== INFORMATION GIVEN ==
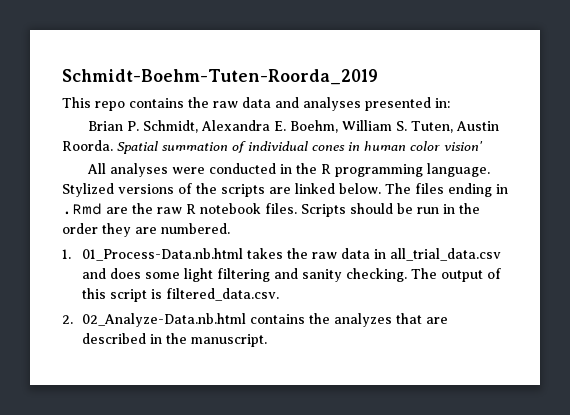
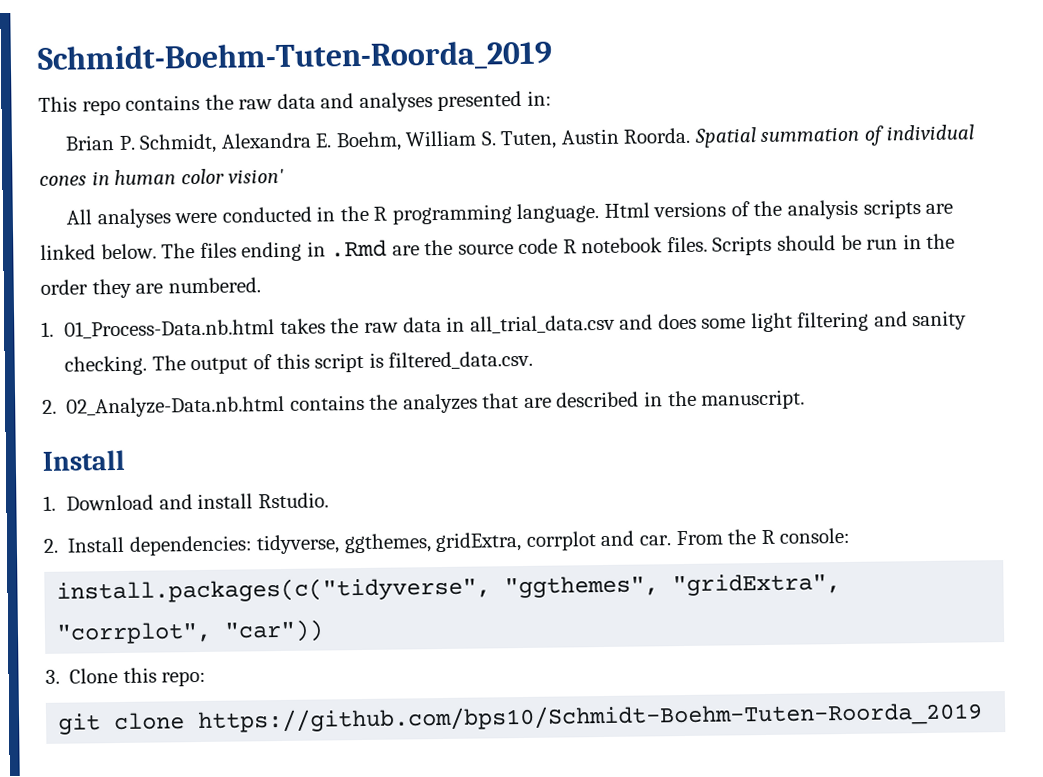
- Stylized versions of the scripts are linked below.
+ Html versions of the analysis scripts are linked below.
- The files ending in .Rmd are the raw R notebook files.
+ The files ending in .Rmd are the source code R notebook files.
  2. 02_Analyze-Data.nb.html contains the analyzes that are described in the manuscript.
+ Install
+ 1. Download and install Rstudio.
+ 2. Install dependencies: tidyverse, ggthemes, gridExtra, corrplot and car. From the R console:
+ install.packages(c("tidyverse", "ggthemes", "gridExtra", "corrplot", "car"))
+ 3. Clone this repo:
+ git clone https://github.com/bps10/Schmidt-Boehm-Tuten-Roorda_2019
===
== INFORMATION GIVEN ==
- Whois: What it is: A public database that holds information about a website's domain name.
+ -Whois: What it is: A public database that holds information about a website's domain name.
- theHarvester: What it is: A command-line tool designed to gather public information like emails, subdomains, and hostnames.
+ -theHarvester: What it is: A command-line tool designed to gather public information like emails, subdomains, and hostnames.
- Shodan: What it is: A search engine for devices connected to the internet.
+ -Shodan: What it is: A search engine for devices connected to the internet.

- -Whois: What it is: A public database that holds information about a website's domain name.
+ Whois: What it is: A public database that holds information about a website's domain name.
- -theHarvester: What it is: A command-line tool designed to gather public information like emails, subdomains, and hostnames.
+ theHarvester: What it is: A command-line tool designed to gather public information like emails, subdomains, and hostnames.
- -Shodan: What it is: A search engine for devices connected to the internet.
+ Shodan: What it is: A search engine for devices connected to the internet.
===
Report each line in the entries where the string "linked" occurs.

- Stylized versions of the scripts are linked below.
+ Html versions of the analysis scripts are linked below.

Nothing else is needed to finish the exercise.